Wraith said everything I was going to say.

How much do you know these secondary characters? Even when they just float in, there should be a sense of their personalities with an occasional hint about their desires, interests, habits, quirks, baggage, what-have-you.

And their goals and perceptions certainly can and sometimes do conflict with the MC's. Makes for great conversations. :)

maestrowork
10-16-2007, 01:46 AM
How much do you know these secondary characters? Even when they just float in, there should be a sense of their personalities with an occasional hint about their desires, interests, habits, quirks, baggage, what-have-you.

And their goals and perceptions certainly can and sometimes do conflict with the MC's. Makes for great conversations. :)

Rule

#1: Every character in your story thinks he or she is the main character.

#2: They all have a life before the story starts and a life (if they're not dead) after the story ends

NicoleMD
10-16-2007, 02:03 AM
Try rewriting a scene or two from your minor character's perspective. You don't have to include it in the final version of your novel, but you'll get a better picture of your character as you continue to write that will translate onto the pages without much effort.

Nicole

lfraser
10-16-2007, 07:37 AM
I have a minor character who is so lively he's taken over a chapter, and I'm scrambling to make the MC stand out. For some reason this person started chatting away and wouldn't shut up, whereas my MC is a quiet sort, not given to much talking. I'm not sure what to do about that, as this is the first chapter in the story.

mscelina
10-16-2007, 08:50 AM
I had that happen to me. I actually 'fixed' it by having my MC engage in a very smart-alec internal dialogue that ended up revealing more about her than the chatty SC who ended up getting killed two hundred pages later.

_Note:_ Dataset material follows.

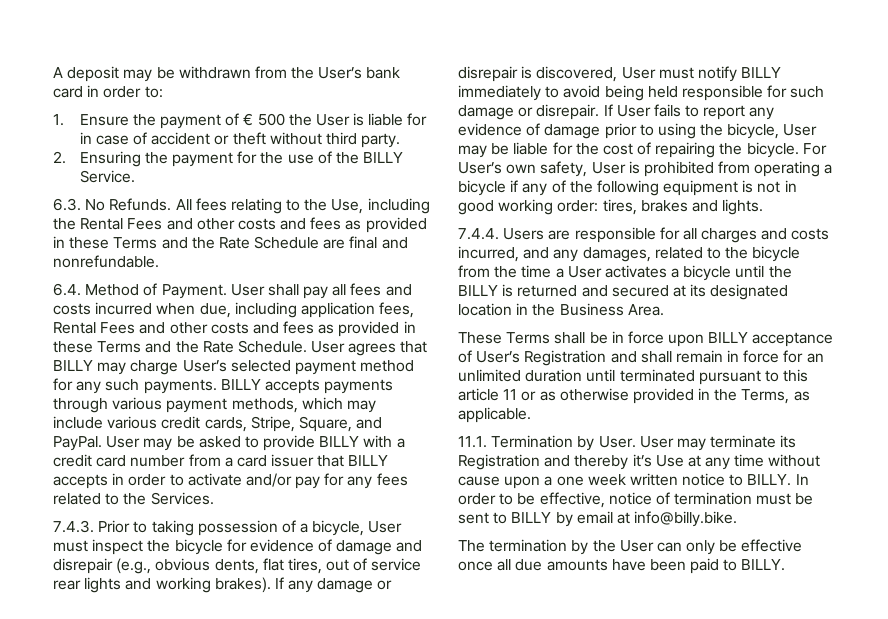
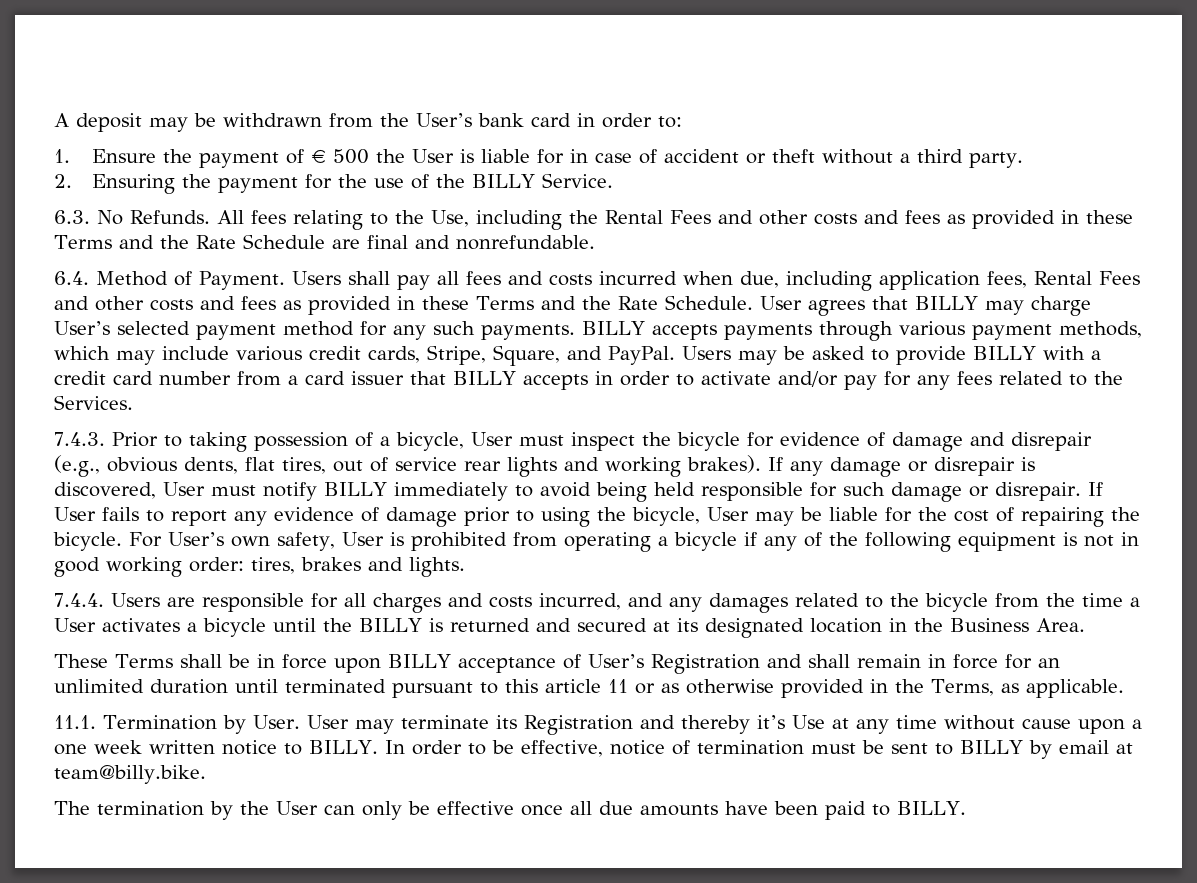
(322, 138) none -> [900,153,911,163] a
[230,284,265,296] User -> [291,271,341,285] Users
[106,436,141,448] User -> [681,346,731,360] Users
[582,247,651,262] damages, -> [709,593,788,613] damages
[634,511,738,527] info@billy.bike. -> [54,765,206,784] team@billy.bike.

It also made for an extremely funny chapter. Don't know if that helps, but there you have it. :)

J. R. Tomlin
10-16-2007, 09:17 AM
I think the problem in part is in the term "minor" character. It sounds like you aren't talking about "minor characters". There are main characters, secondary characters and tertiary characters in a novel. Your secondary characters should have a fairly good amount of development because they shouldn't just be there to be "quirky" but should in fact carry a good deal of the plot and make a contribution to the story. If they don't you should get rid of them.

However, if they overshadow your main character, maybe your main character needs work or you should change main characters. :)

amber_grosjean
10-16-2007, 10:17 AM
Some of the personalities in your minor characters can actually tell you something about your main character. For instance, the MC's boyfriend. There could be something about him that the MC really likes. What does this "like" say about her? That's something that can be unsaid in the story or just shown through action. What we like about people in the real world says a lot about ourselves so why not in stories. After all, we are trying to make these fictionalized characters seem more like real people in a real world aren't we?

Go with that. Showing more personality, likes and dislikes won't overshadow the MC at all. The MC has the POV spot light so giving the other characters more realism will only help the story seem like it really happened or could happen.

Amber

lfraser
10-16-2007, 11:30 AM
I had that happen to me. I actually 'fixed' it by having my MC engage in a very smart-alec internal dialogue that ended up revealing more about her than the chatty SC who ended up getting killed two hundred pages later.

It also made for an extremely funny chapter. Don't know if that helps, but there you have it. :)

Smart-alec won't work for the MC, or for me. I can't write funny without sounding forced. At least I can't when I'm trying to be funny.And I haven't pegged the main characer yet. I know what his main conflict is, and it's enough to drive him through the story, but he just ain't talking to me so far.

The reason the minor character is so talkative is that I need him to lay down a lot of the background, and he does that very well.

David I
10-16-2007, 12:50 PM
The only reason I've ever seen secondary characters steal the stage from the MC is becasue the MC is underwritten. Usually this is a problem when writers try to make their MC too likeable rather than riveting.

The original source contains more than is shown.